Vent’anni fa, Tullio De Mauro pubblicò un agile saggio in forma di intervista (La cultura degli italiani, Ed. Laterza, a cura di Francesco Erbani, 2004) per spiegare dal suo colto punto di vista, tra le altre cose, in quale buco oscuro di conoscenza stavamo finendo. Qualche anno dopo, il compianto linguista, insieme al curatore di quel testo, ritornò sui temi trattati, ribadendo come, nel tempo, fosse «mancata una politica pubblica per un’adeguata istruzione secondaria e universitaria, per un sistema di apprendimento durante tutta la vita, per biblioteche e promozione della lettura» (Op. cit., edizione ampliata 2010, p. 266).

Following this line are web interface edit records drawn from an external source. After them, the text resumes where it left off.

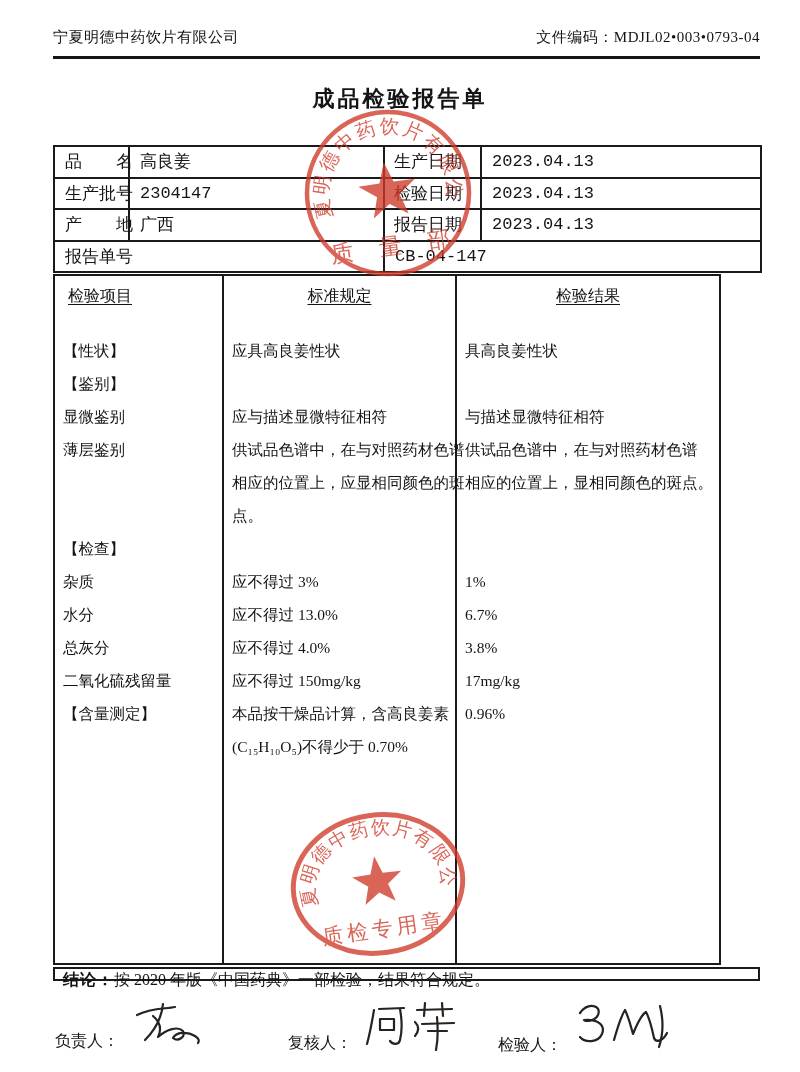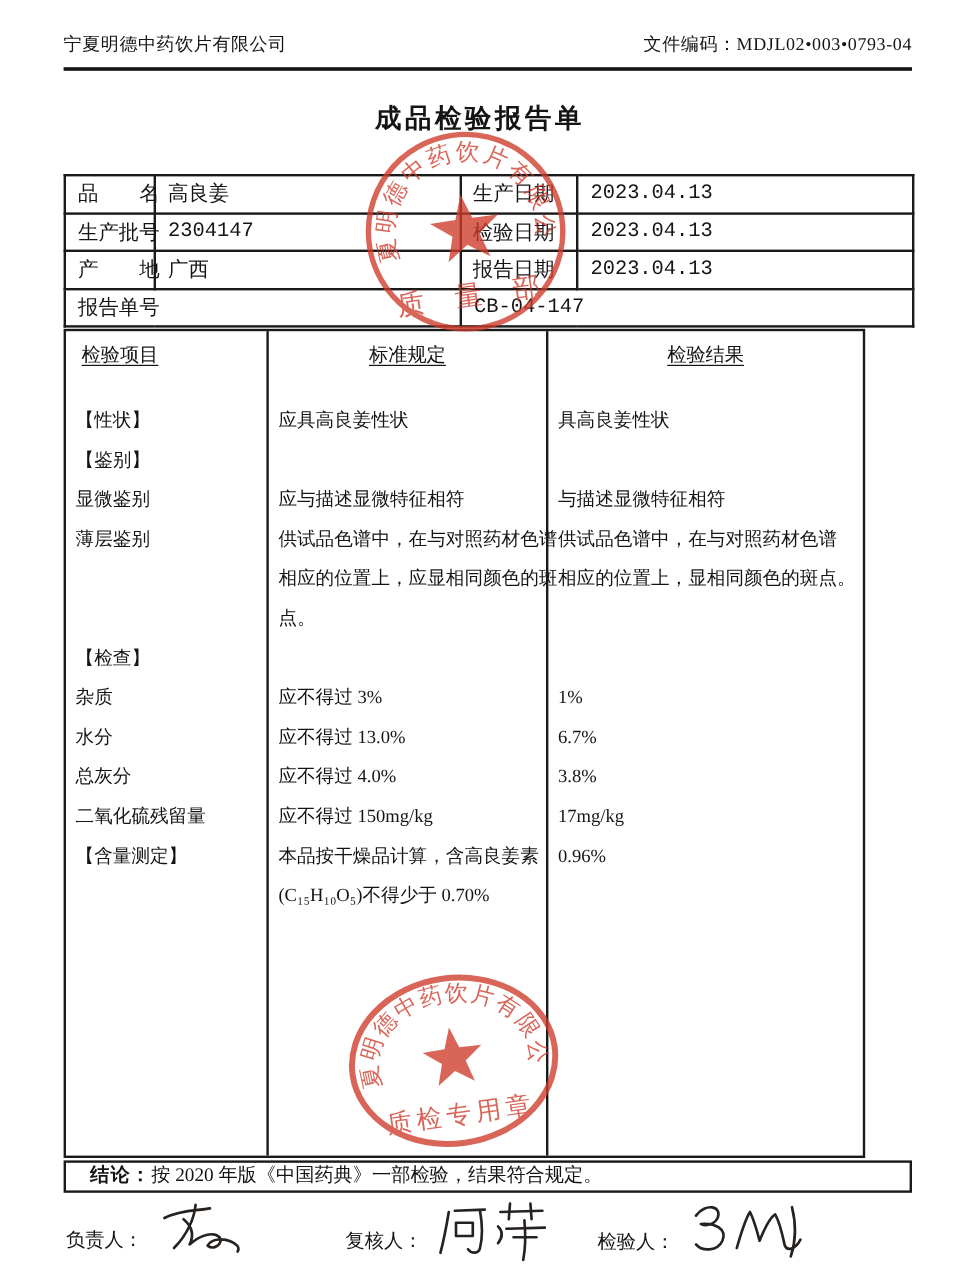--- a/index.html
+++ b/index.html
@@ -56,9 +56,9 @@
   }
   
   .conclusion{
-    position:absolute;top:967px;left:53px;width:707px;height:27px;
+    position:absolute;top:967px;left:53px;width:707px;height:14px;
     border:2px solid #1a1a1a;box-sizing:border-box;
-    font-size:16px;line-height:22px;padding-left:20px;
+    font-size:16px;line-height:22px;padding-left:8px;
     white-space:nowrap;
   }
   .conclusion b{letter-spacing:1px;}

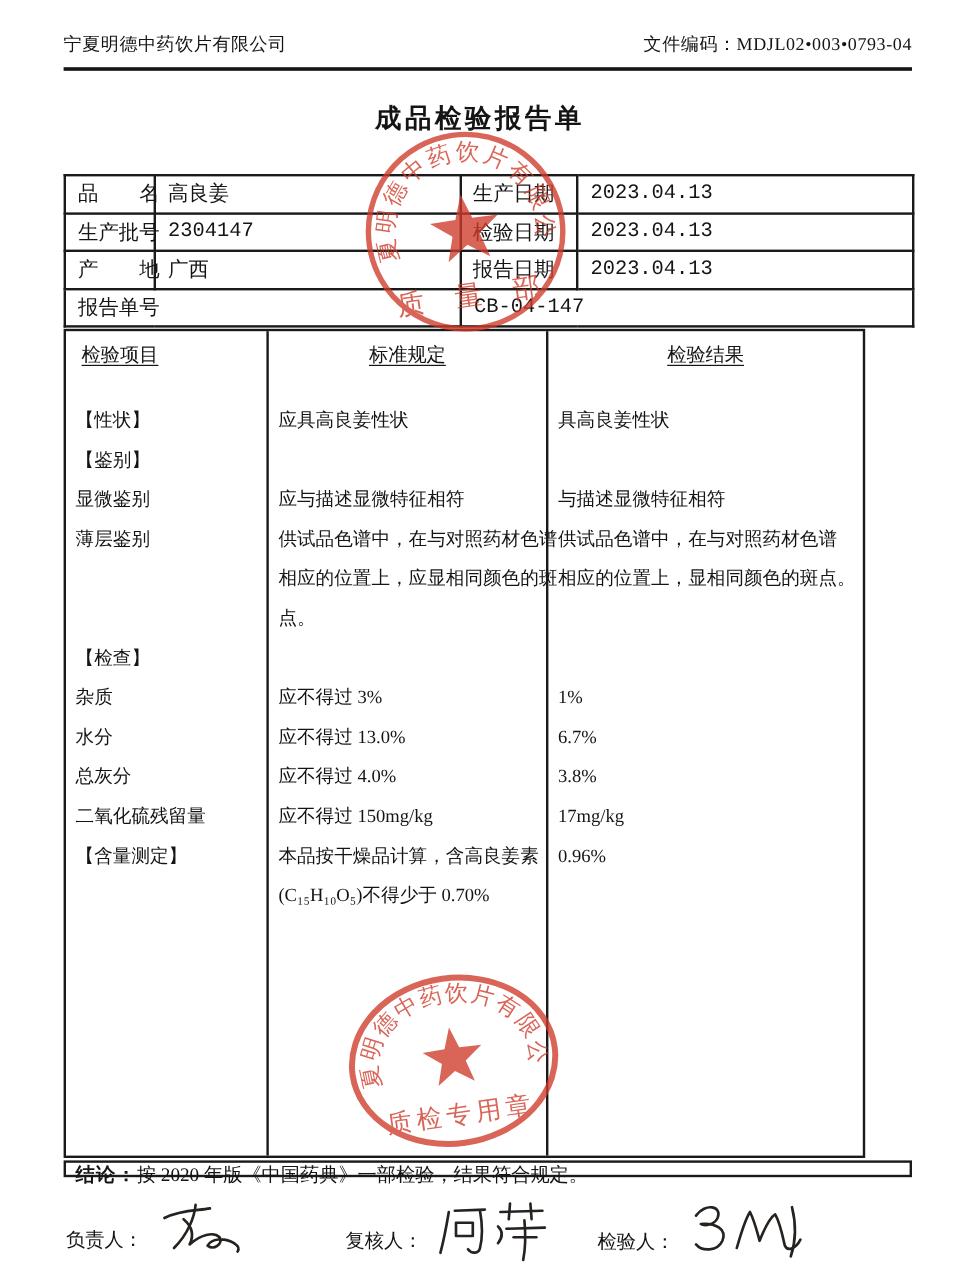--- a/index.html
+++ b/index.html
@@ -64,7 +64,7 @@
   .conclusion b{letter-spacing:1px;}
   
   .sigrow{position:absolute;top:1000px;left:53px;width:707px;height:60px;}
-  .siggroup{position:absolute;top:0;display:flex;align-items:center;}
+  .siggroup{position:absolute;top:0;display:flex;align-items:flex-end;}
   .sg1{left:2px;}  .sg2{left:235px;}  .sg3{left:445px;}
   .siglabel{font-size:16px;padding-top:14px;white-space:nowrap;}
   .sigsvg{margin-left:10px;}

È mancata, e manca ancora.
Quest’estate, Eurostat ha pubblicato i dati sulla lettura (ad esclusione di quanto relegato agli ambiti scolasti e lavorativi) derivanti dalle rilevazioni su un significativo campione di cittadini europei sopra i 16 anni di età, e aggiornati alla fine del 2022. A svettare, nell’Unione, sono i lussemburghesi, con il 75% degli intervistati che ha dichiarato di aver letto almeno un libro nell’anno. A seguire, danesi (72%), estoni (71%), svedesi e finlandesi (70%). E gli italiani? Al terz’ultimo posto, con uno striminzito il 35% di cittadini che ha letto appena un libro nell’anno, seguiti solamente dai ciprioti (33%) e dai rumeni (29%). In pratica, nel Belpaese che si vanta d’esser faro per la cultura mondiale, due cittadini su tre non leggono neanche un libro all’anno. Dovrebbe essere un’emergenza politica nazionale, smuovere menti, energie e risorse come si fece per eradicare l’analfabetismo, leggere e sentir parlare di ciò su ogni quotidiano, rivista o trasmissione televisiva in cui si affrontino temi politici e sociali. E invece, nulla: anche quest’ultimo report è passato sotto silenzio, se non per gli articoli di routine a commento del dato puramente statistico.
Nei mesi scorsi, il Ministero della Cultura ha fatto parlare di sé, non si può negarlo; sui motivi, beh, lasciamo perdere. Forse per la mia mancanza di attenzione, però non ho letto notizie su programmi per provare a invertire quel trend. Che li abbia lanciati il Ministero dell’Istruzione? Pure qui, ammetto disattenzioni, ma ne dubito. D’altronde, quando a guidare un Paese c’è una classe dirigente che non ha idea della rotta o degli approdi in cui vuol portare il bastimento che conduce, non può che vedere come sabbia negli occhi chi prova a capirne di più; stimolando la lettura, proprio il numero di questi ultimi potrebbe aumentare.
E poi, insomma, è tutta la cultura in quanto tale a non andar bene ai manovratori del vapore (già, manovratori; perché si crederanno pur padroni, ma non lo sono, come i loro amici miliardari gli ricordano a ogni tweet, a cui possono soltanto “ripostare” le photo-opportunity che li vogliono insieme). E non va loro bene per il semplice motivo che non si piega alle narrazioni di rito. Al massimo possono tenerla in considerazione quale fronzolo con cui vendere altri prodotti, e quando si parla della sua promozione, la si intende sempre legata all’applicazione economica sul breve periodo, tipo la Venere del Botticelli assunta a influencer gastronomica, per dire.
Il problema rimane, continentale e incombente come le dimensioni che emergono dai dati in esame. E coinvolge tutti quelli che, in un modo o nell’altro, si occupano – o dovrebbero farlo – dell’argomento: politici a tutti i livelli, certo, ma anche insegnanti, formatori, operatori culturali e persino semplici appassionati di lettura e animatori di circoli letterari o di associazioni; per non rischiare di cadere nell’autoreferenzialità, come ammoniva lo stesso De Mauro nel libro citato, di una società dei letterati, tanto autorevole sul piano del prestigio sociale, quanto distante e distaccata dal paese reale.
Con i risultati che stiamo vedendo spiegarsi al meglio nel discorso pubblico (per tacere del dibattito politico, ovviamente).